* Entries taken from a collection
-------

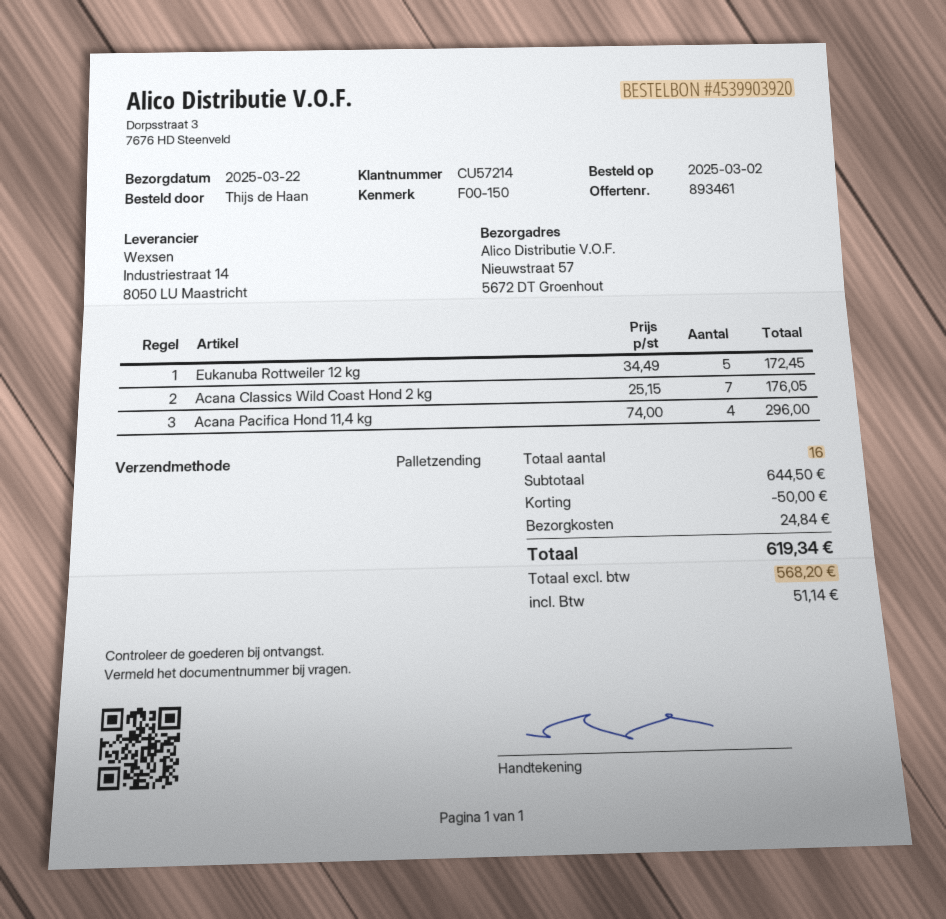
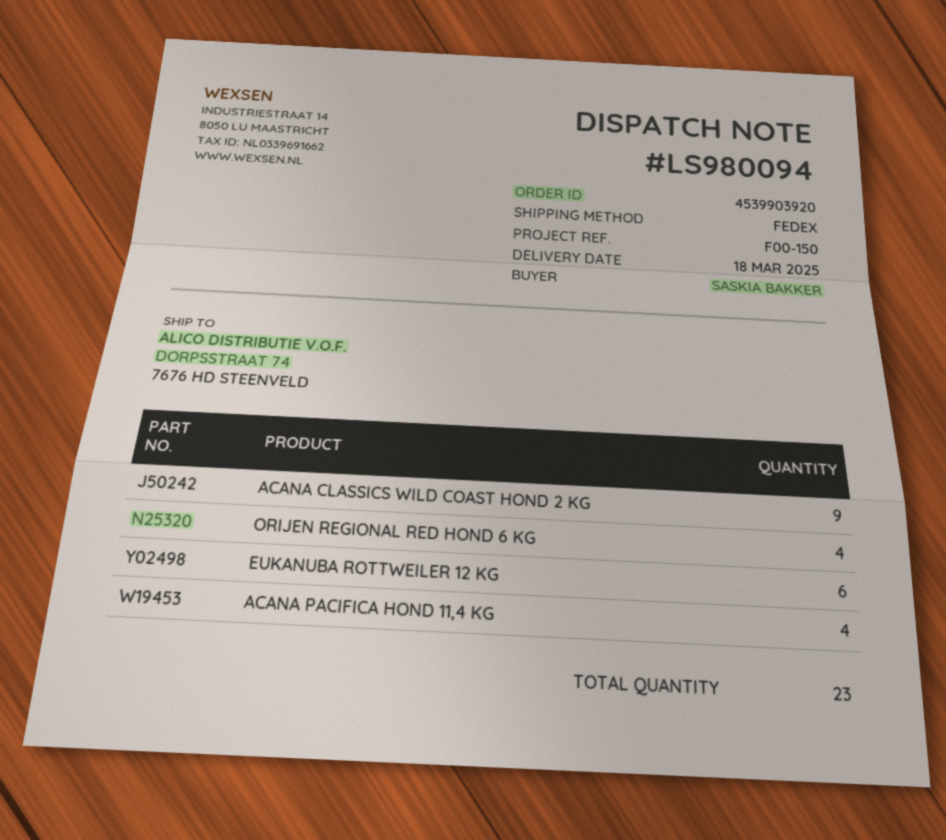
delivery date: 2025-03-22 -> 2025-03-18
ordered by: Thijs de Haan -> SASKIA BAKKER
shipping method: pallet freight -> FedEx
ship to: Nieuwstraat 57, 5672 DT Groenhout -> DORPSSTRAAT 74, 7676 HD STEENVELD
Eukanuba Rottweiler 12 kg: 5 -> 6
Acana Classics Wild Coast Hond 2 kg: 7 -> 9
ORIJEN REGIONAL RED HOND 6 KG: none -> 4
total quantity: 16 -> 23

-------

* GOAL OF THE EXERCISE
Pictures excluded, set down all the entries exactly.

* EXERCISE RESPONSE
delivery date: 2025-03-22 -> 2025-03-18
ordered by: Thijs de Haan -> SASKIA BAKKER
shipping method: pallet freight -> FedEx
ship to: Nieuwstraat 57, 5672 DT Groenhout -> DORPSSTRAAT 74, 7676 HD STEENVELD
Eukanuba Rottweiler 12 kg: 5 -> 6
Acana Classics Wild Coast Hond 2 kg: 7 -> 9
ORIJEN REGIONAL RED HOND 6 KG: none -> 4
total quantity: 16 -> 23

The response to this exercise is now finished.